Said the Babu when he had talked for an hour and a half, “I hope some day to enjoy your offeecial acquaintance. Ad interim, if I may be pardoned that expression, I shall give you this betel-box, which is highly valuable article and cost me two rupees only four years ago.” It was a cheap, heart-shaped brass thing with three compartments for carrying the eternal betel-nut, lime and pan-leaf; but it was filled with little tabloid-bottles. “That is reward of merit for your performance in character of that holy man. You see, you are so young you think you will last forever and not take care of your body. It is great nuisance to go sick in the middle of business. I am fond of drugs myself, and they are handy to cure poor people too. These are good Departmental drugs⁠—quinine and so on. I give it you for souvenir. Now goodbye. I have urgent private business here by the roadside.”

He slipped out noiselessly as a cat, on the Umballa road, hailed a passing cart and jingled away, while Kim, tongue-tied, twiddled the brass betel-box in his hands.

The record of a boy’s education interests few save his parents, and, as you know, Kim was an orphan. It is written in the books of St. Xavier’s in Partibus that a report of Kim’s progress was forwarded at the end of each term to Colonel Creighton and to Father Victor, from whose hands duly came the money for his schooling. It is further recorded in the same books that he showed a great aptitude for mathematical studies as well as map-making, and carried away a prize (The Life of Lord Lawrence, tree-calf, two vols., nine rupees, eight annas) for proficiency therein; and the same term played in St. Xavier’s eleven against the Alighur Mohammedan College, his age being fourteen years and ten months. He was also re-vaccinated (from which we may assume that there had been another epidemic of smallpox at Lucknow) about the same time.
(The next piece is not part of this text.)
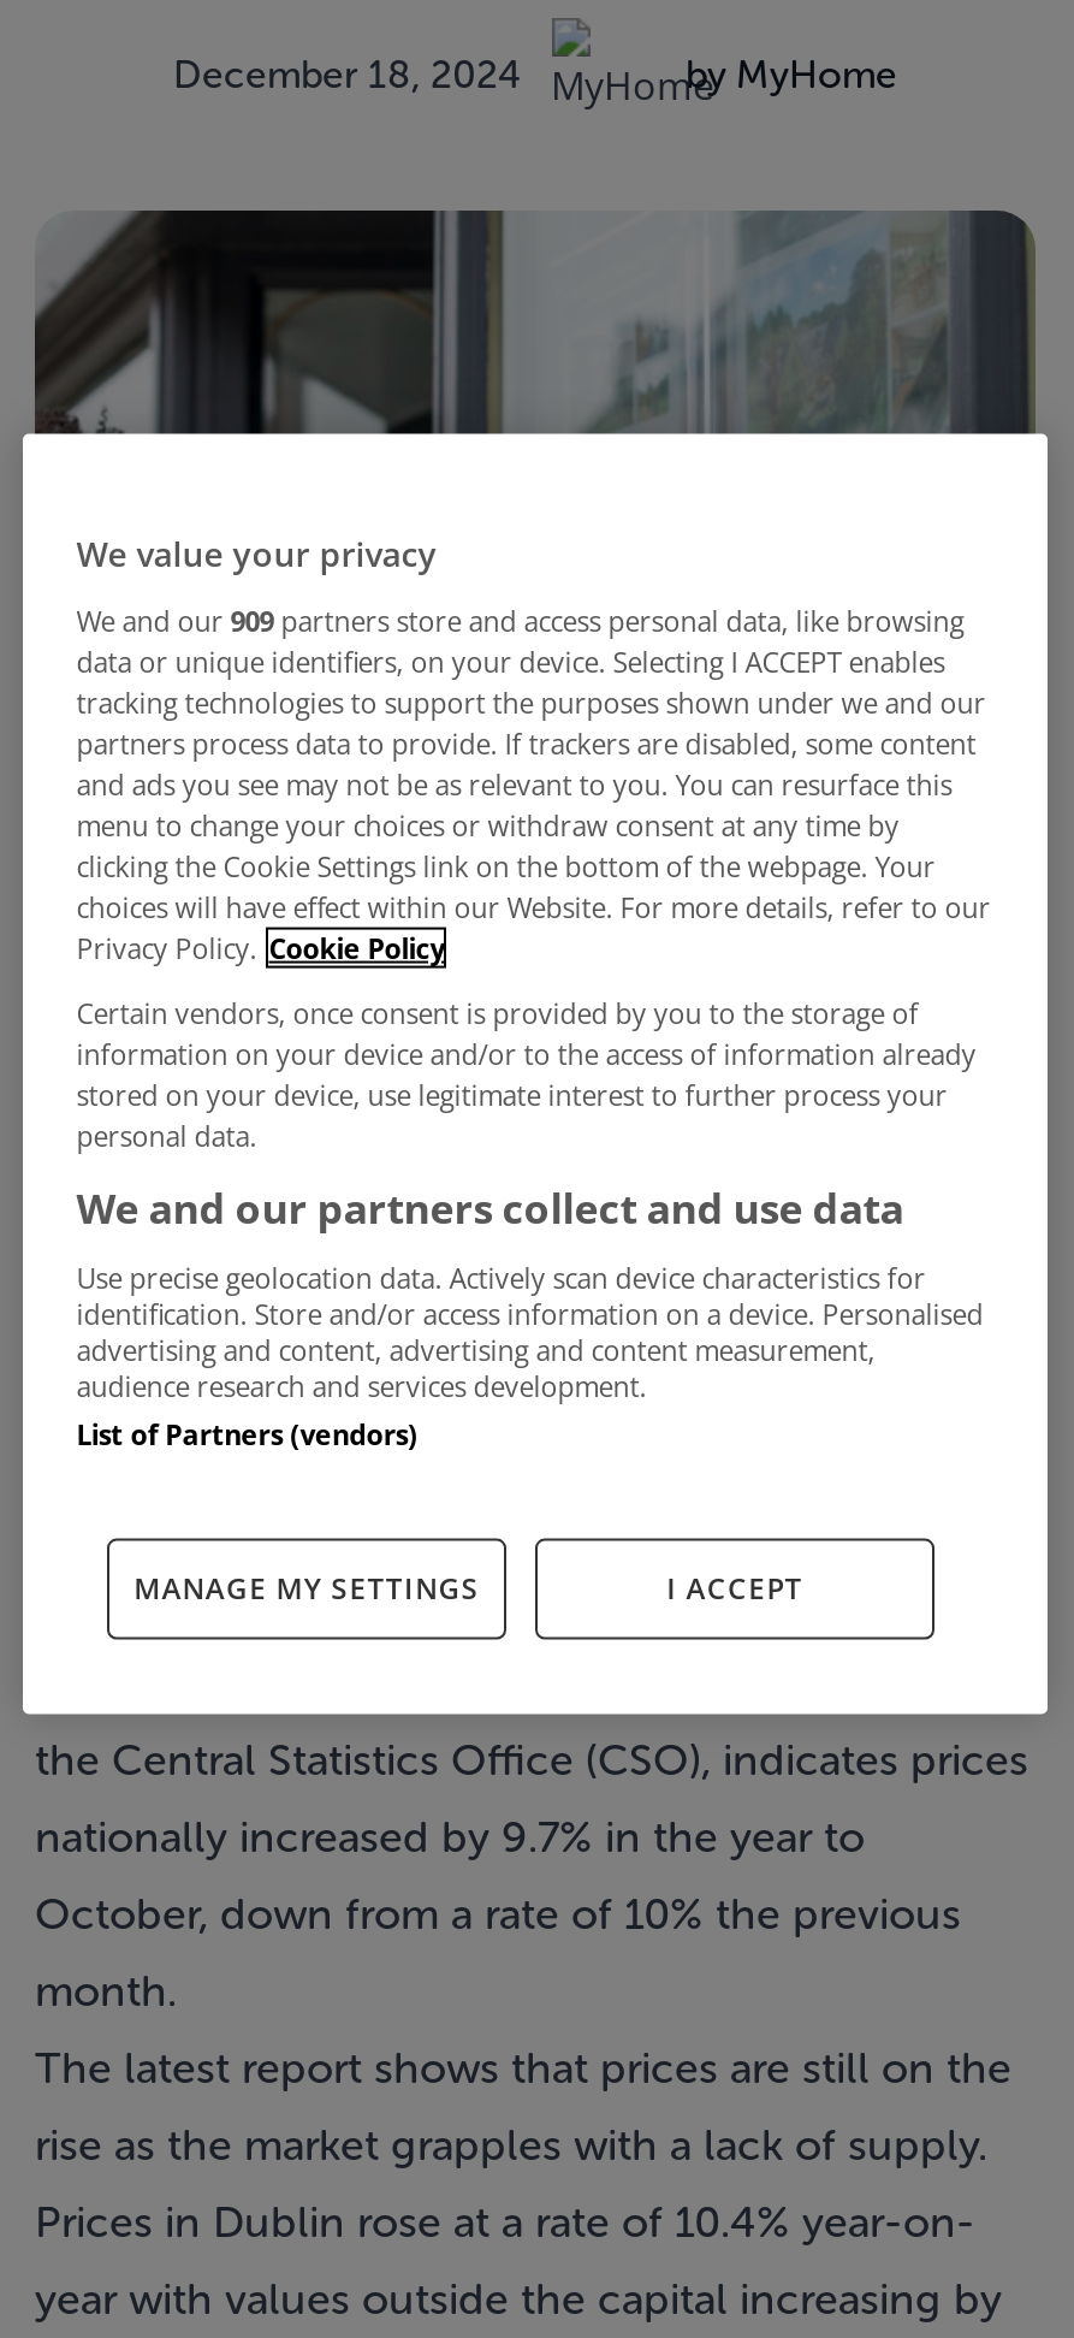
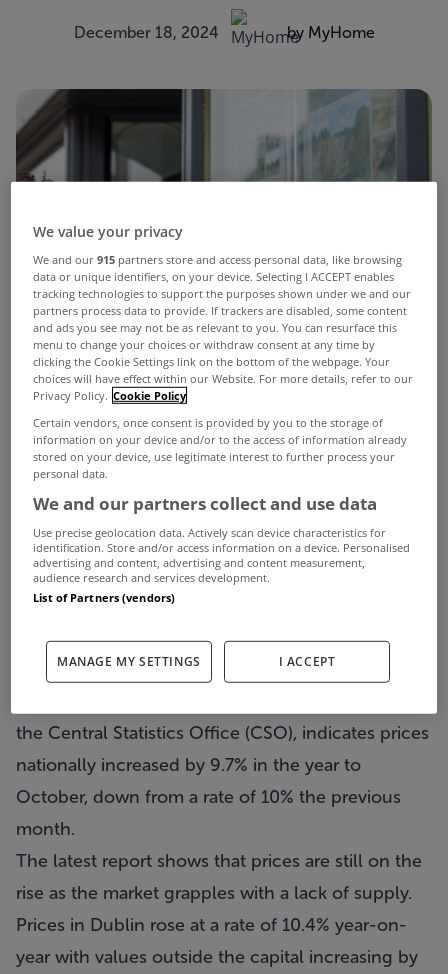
[76,602,964,638] We and our 909 partners store and access personal data, like browsing -> [33,252,402,267] We and our 915 partners store and access personal data, like browsing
Pencil notes on the edge of an old muster-roll record that he was punished several times for “conversing with improper persons,” and it seems that he was once sentenced to heavy pains for “absenting himself for a day in the company of a street beggar.” That was when he got over the gate and pleaded with the lama through a whole day down the banks of the Gumti to accompany him on the road next holidays⁠—for one month⁠—for a little week; and the lama set his face as a flint against it, averring that the time had not yet come. Kim’s business, said the old man as they ate cakes together, was to get all the wisdom of the Sahibs and then he would see. The Hand of Friendship must in some way have averted the Whip of Calamity, for six weeks later Kim seems to have passed an examination in elementary surveying “with great credit,” his age being fifteen years and eight months. From this date the record is silent. His name does not appear in the year’s batch of those who entered for the subordinate Survey of India, but against it stand the words “removed on appointment.”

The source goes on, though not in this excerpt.